Menurut Dr Dhaniswara, tugas utama dari universitas adalah jalankan tri dharma perguruan tinggi dan menciptakan alumni unggulan. Disebutkan Dr Dhaniswara, alumni UKI kini jumlahnya mencapai sekitar 50.000 orang dan tidak ada lawannya dibanding universitas swasta lainnya dari segi kualitas.

"Jadi universitas unggul dapat tercapai dengan didukung oleh kualitas mahasiswanya, kualitas lembaga, kualitas dan kuantitas Sumber Daya Manusia (SDM), serta kualitas penelitian. Kalau fokus pada empat hal itu, UKI akan menjadi universitas yang diinginkan," kata Dr Dhaniswara.

Dr Dhaniswara juga mengklaim sudah tidak ada lagi waktu bagi dirinya untuk menunggu dan belajar, melainkan harus 'meluncur dan bangkit' membawa UKI menjadi universitas unggulan. Apalagi setelah enam bulan belakangan, dirinya sempat mengemban tanggung jawab sebagai Wakil Rektor UKI.

"Tag line utama saya adalah, UKI hebat. Saya yakin, kalau bekerja dengan hati ikhlas, tulus, akan meraih prestasi baik. Niatkan apa yang dikerjakan sebagai ibadah pada Tuhan agar berbuah manis. Bangkitkan kampus tercinta jadi kampus uggul, cetak anak berkualitas dan jaya selama lamanya.

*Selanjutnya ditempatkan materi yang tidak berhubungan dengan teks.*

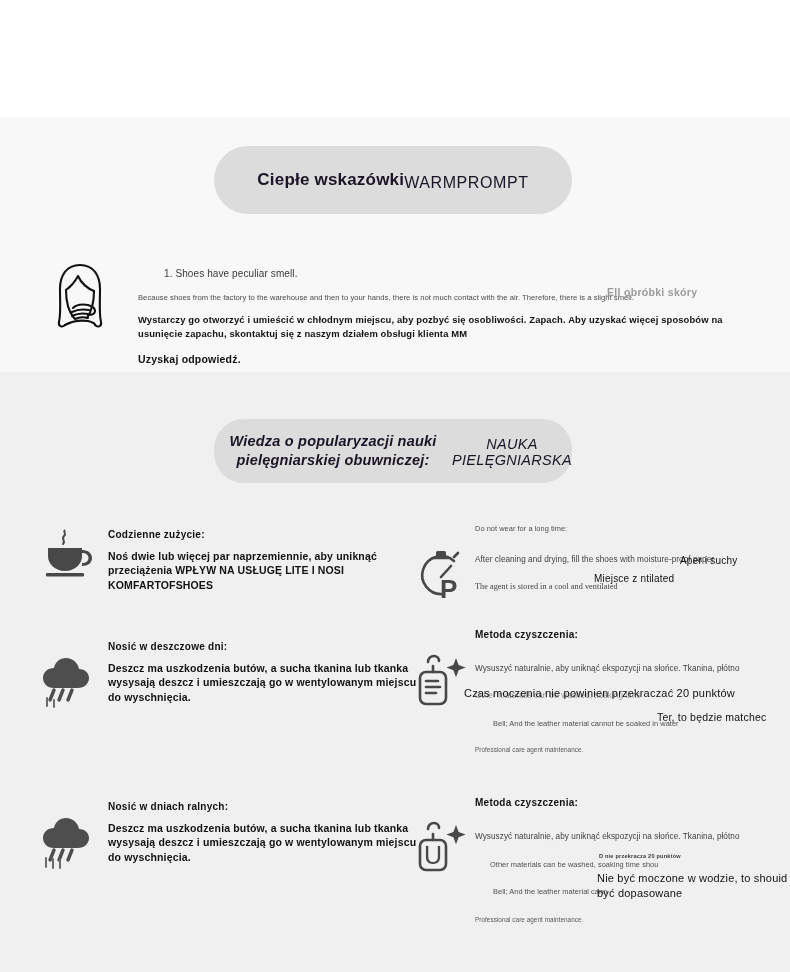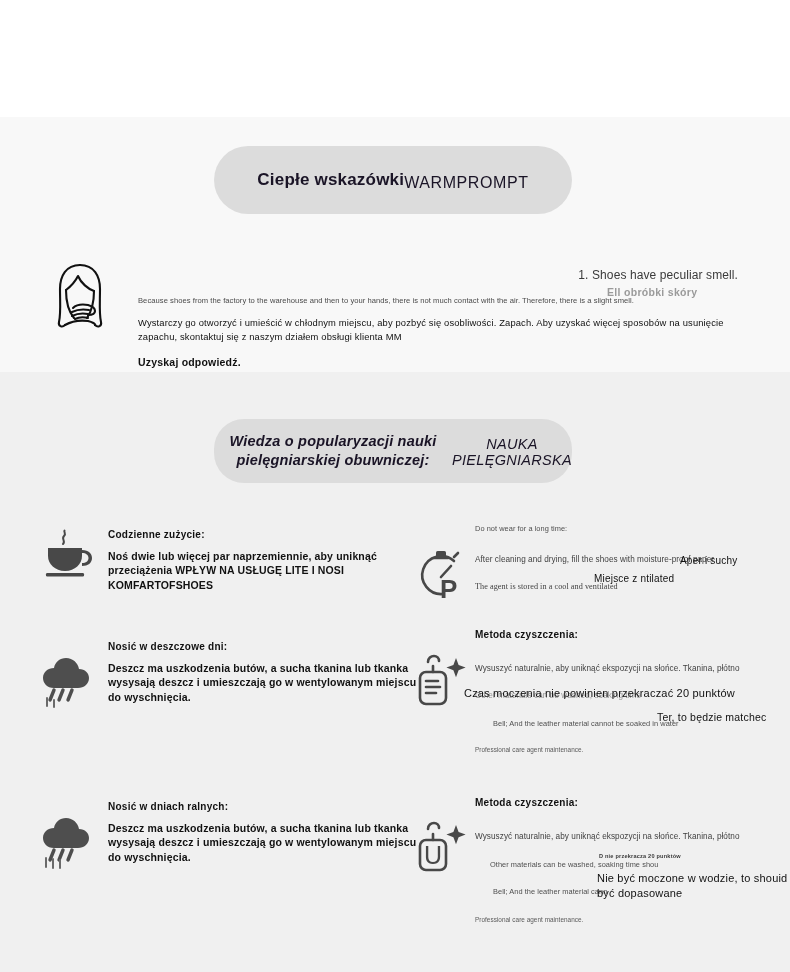--- a/index.html
+++ b/index.html
@@ -44,7 +44,7 @@
   
   #smell-icon{position:absolute;left:50px;top:262px;width:60px;height:72px;}
   #smell-block{position:absolute;left:138px;top:268px;width:600px;}
-  .wp-num{font-size:12px;color:#3a3a3a;letter-spacing:.1px;margin-left:26px;text-align:right;}
+  .wp-num{font-size:10px;color:#3a3a3a;letter-spacing:.1px;margin-left:26px;}
   .wp-en{font-size:7.6px;color:#4a4a4a;letter-spacing:.05px;margin-top:14px;margin-left:0px;}
   .wp-pl{font-size:9.4px;color:#111;font-weight:normal;line-height:1.5;margin-top:11px;letter-spacing:.15px;max-width:590px;}
   .wp-ans{font-size:10.5px;color:#111;font-weight:bold;margin-top:12px;letter-spacing:.2px;}

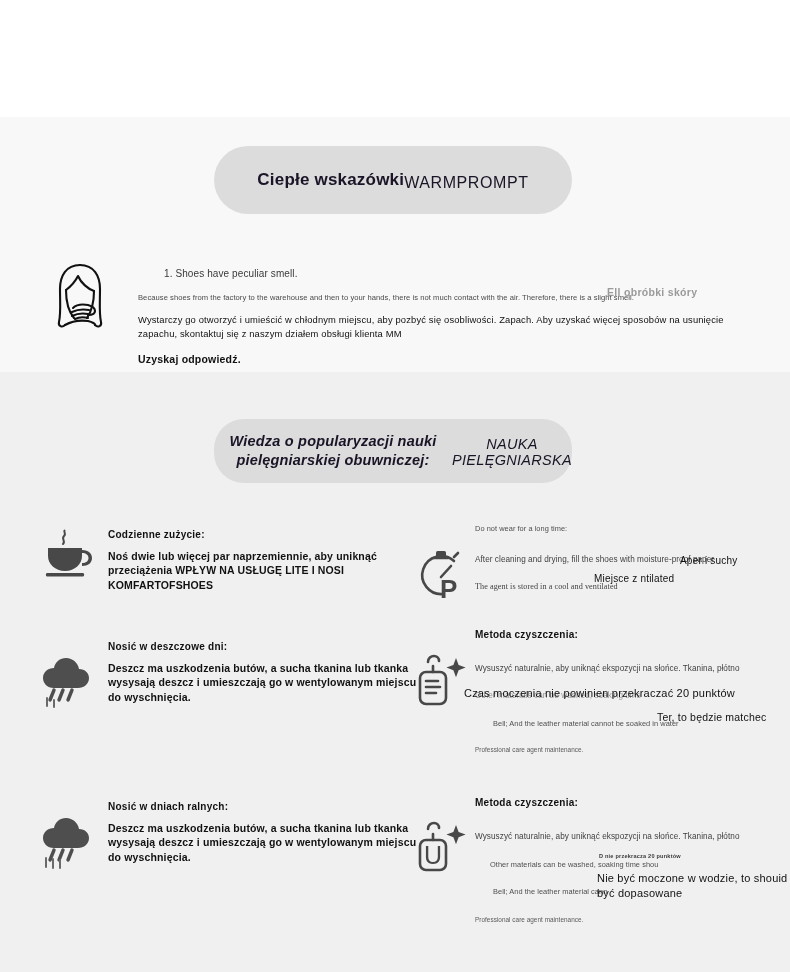--- a/index.html
+++ b/index.html
@@ -46,7 +46,7 @@
   #smell-block{position:absolute;left:138px;top:268px;width:600px;}
   .wp-num{font-size:10px;color:#3a3a3a;letter-spacing:.1px;margin-left:26px;}
   .wp-en{font-size:7.6px;color:#4a4a4a;letter-spacing:.05px;margin-top:14px;margin-left:0px;}
-  .wp-pl{font-size:9.4px;color:#111;font-weight:normal;line-height:1.5;margin-top:11px;letter-spacing:.15px;max-width:590px;}
+  .wp-pl{font-size:9.4px;color:#111;font-weight:bold;line-height:1.5;margin-top:11px;letter-spacing:.15px;max-width:590px;}
   .wp-ans{font-size:10.5px;color:#111;font-weight:bold;margin-top:12px;letter-spacing:.2px;}
 
   #leather-overlay{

Saya janji lakukan amanah sebaik-baiknya dengan kemampuan saya," terang Dr Dhaniswara.

Pelantikan yang diselenggarakan di Auditorium Grha William Soeryadjaya, Fakultas Kedokteran UKI, Cawang, dihadiri sejumlah pejabat seperti dari Kodam jaya, DPR dan ketua alumni UKI Saor Siagian, yang saat ini menjabat sebagai pengacara KPK.

Hadir pula dalam pelantikan jajaran pembina, pengawas dan pengurus yayasan UKI, para mantan Rektor UKI, Rektor dan perwakilan perguruan tinggi di Indonesia, perwakilan gereja, para guru besar, para tokoh alumni yang berhimpun dalam UKI, para mahasiswa dan para undangan lainnya.